Policy Gradient Core

Overview

Build the foundational understanding of policy gradient methods from first principles. Derive the policy gradient theorem, implement REINFORCE, and understand the actor-critic paradigm.

Goal: Deeply understand why we can optimize policies directly by maximizing expected reward.

Key Concepts

📋 Concepts

0 / 5 mastered

Policy Gradient Theorem: Derivation REINFORCE Algorithm: Monte Carlo PG Variance Reduction: Baselines Actor-Critic Architecture Advantage Estimation (GAE)

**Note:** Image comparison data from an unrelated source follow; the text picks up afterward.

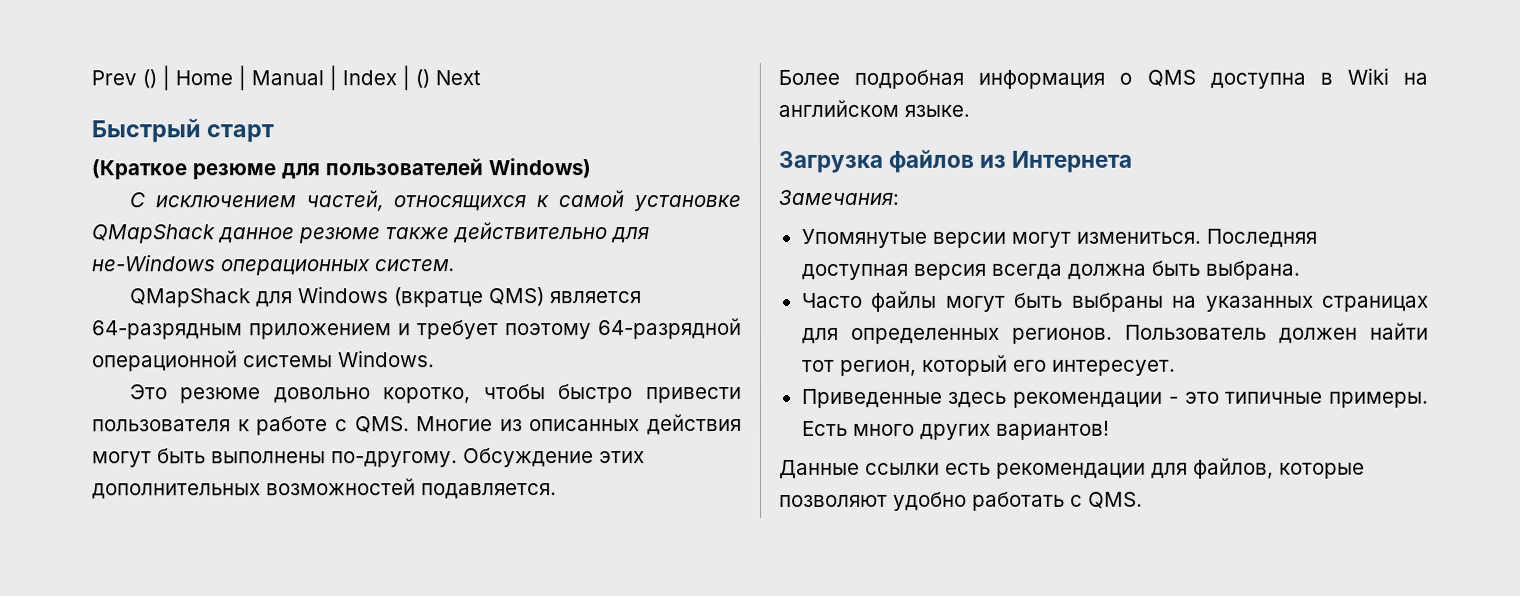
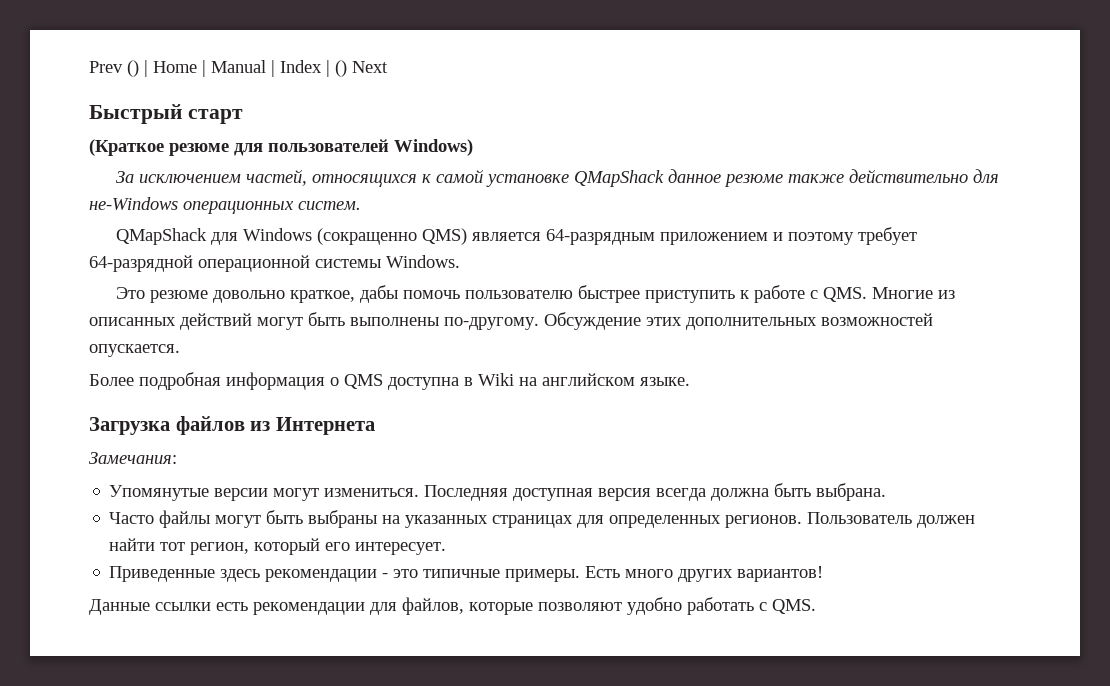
[128,192,145,208] С -> [116,171,135,183] За
[392,287,484,308] (вкратце -> [317,228,418,245] (сокращенно
[417,320,592,340] требует поэтому -> [788,227,918,245] поэтому требует
[383,384,742,404] [92,419,231,432] коротко, чтобы быстро привести пользователя -> [290,285,736,303] краткое, дабы помочь пользователю быстрее приступить
[647,414,742,436] действия -> [180,313,252,330] действий
[421,483,557,500] подавляется. -> [89,344,180,357] опускается.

The Policy Gradient Theorem

Core idea: Instead of learning Q-values (value-based RL), directly parameterize and optimize the policy $\pi_\theta(a|s)$ .

Policy Gradient Theorem:

\nabla_\theta J(\theta) = \mathbb{E}_{\tau \sim \pi_\theta} \left[ \sum_{t=0}^T \nabla_\theta \log \pi_\theta(a_t | s_t) \cdot R(\tau) \right]

Where:

$\theta$ : Policy parameters
$\tau$ : Trajectory (sequence of states, actions)
$R(\tau)$ : Return (total reward)

Intuition: Increase probability of actions that led to high reward.

REINFORCE Algorithm

The simplest policy gradient algorithm:

Collect trajectories by running policy (\pi_\theta)
Compute returns (R(\tau)) for each trajectory
Update policy: (\theta \leftarrow \theta + \alpha \nabla\theta \log \pi\theta \cdot R(\tau))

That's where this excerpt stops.